Flutterwave said it processed close to $1 billion in transactions between Africa and Asia in the first half of 2025 as it expanded its operations in Ghana, Senegal, Cameroon, and Zambia.
In its half-year 2025 review, the payment fintech released said it had partnered with Global Remit to expand the Send App for remittances to the United Arab Emirates, the United Kingdom, the United States of America and Europe.
In addition to these partnerships, Flutterwave said its facilitation of close to $1 billion in transactions between Africa and Asia had attracted major East Asian players such as Norafirst and Skyee to partner with it.
In the 2025 half-year review, Flutterwave said its monthly margin by June had doubled compared to its 2024 average, due to tighter cost control and efficiency improvements.
It also noted that enterprise payments saw approximately 20 per cent year-on-year growth in total payment volume (TPV), driven by a sharper focus on core business segments, saying, ‘Pay with Bank Transfer recorded 198 per cent growth in total processed value (TPV) between the half-year of 2024 and the half-year of 2025.’
According to the half-year review, Flutterwave saw a series of regulatory expansions. It secured 20 new U.S. Money Transmitter Licenses, bringing its total to 34 direct licenses, while also deepening operations in Ghana, Senegal, Cameroon, and Zambia. This is as it further completed its first group-wide audit, aligning its reporting with international standards.

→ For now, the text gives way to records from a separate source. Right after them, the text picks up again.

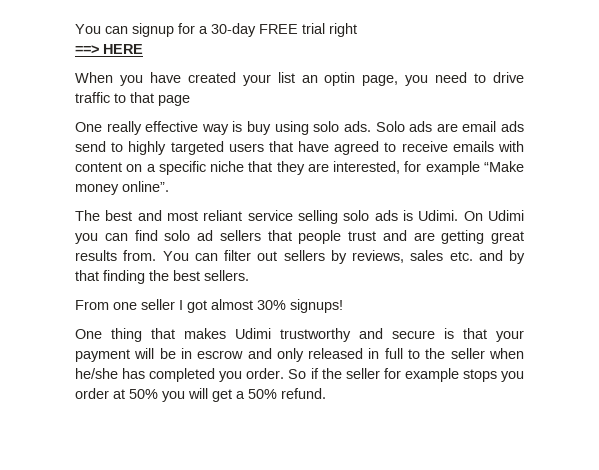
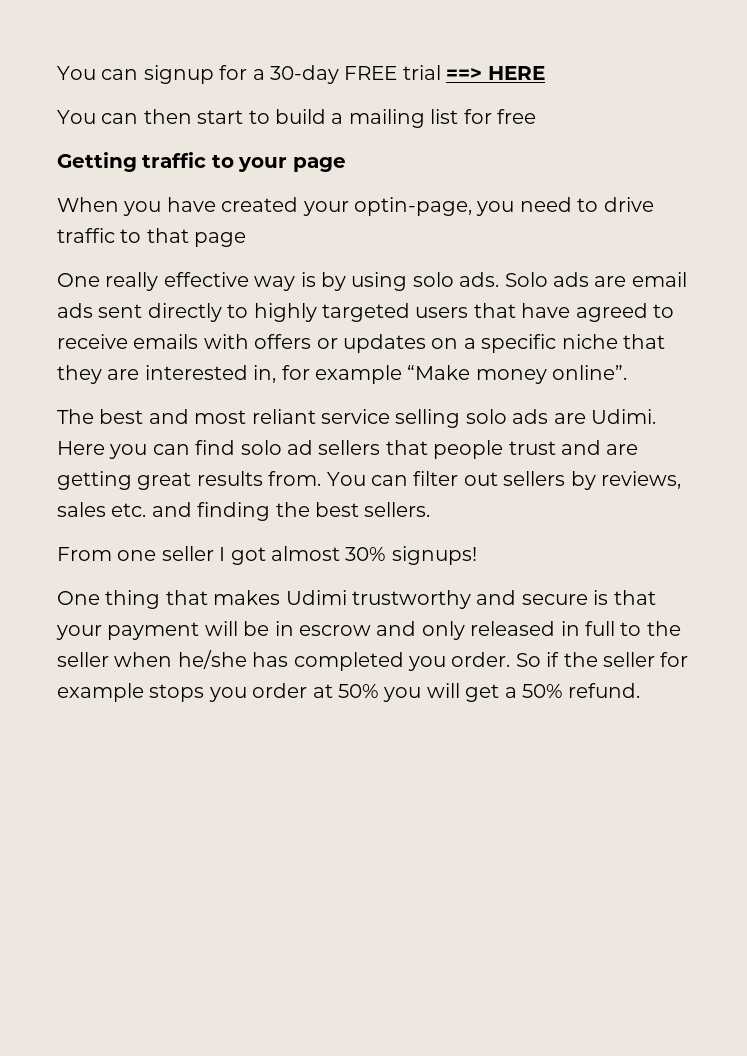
- You can signup for a 30-day FREE trial right
- ==> HERE
+ You can signup for a 30-day FREE trial ==> HERE
+ You can then start to build a mailing list for free
+ Getting traffic to your page
- When you have created your list an optin page, you need to drive traffic to that page
+ When you have created your optin-page, you need to drive traffic to that page
- One really effective way is buy using solo ads.
+ One really effective way is by using solo ads.
- Solo ads are email ads send to highly targeted users that have agreed to receive emails with content on a specific niche that they are interested, for example “Make money online”.
+ Solo ads are email ads sent directly to highly targeted users that have agreed to receive emails with offers or updates on a specific niche that they are interested in, for example “Make money online”.
- The best and most reliant service selling solo ads is Udimi. On Udimi you can find solo ad sellers that people trust and are getting great results from.
+ The best and most reliant service selling solo ads are Udimi. Here you can find solo ad sellers that people trust and are getting great results from.
- You can filter out sellers by reviews, sales etc. and by that finding the best sellers.
+ You can filter out sellers by reviews, sales etc. and finding the best sellers.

Commenting on the half-year review, Olugbenga Agboola, founder and chief executive of Flutterwave, said: “We’re not chasing vanity metrics. We’re building a company that outlasts the hype, scales with discipline, and puts African innovation at the centre of the global economic map.”
Following its launch in Ghana in March, Flutterwave said Pay with Bank Transfer processed rose by 26 transactions in one quarter compared to other APMs in Ghana, driven mainly by large corporations and enterprises.
“Overall transactions in Ghana also skyrocketed by 47x compared to the year’s first half in 2024, he added.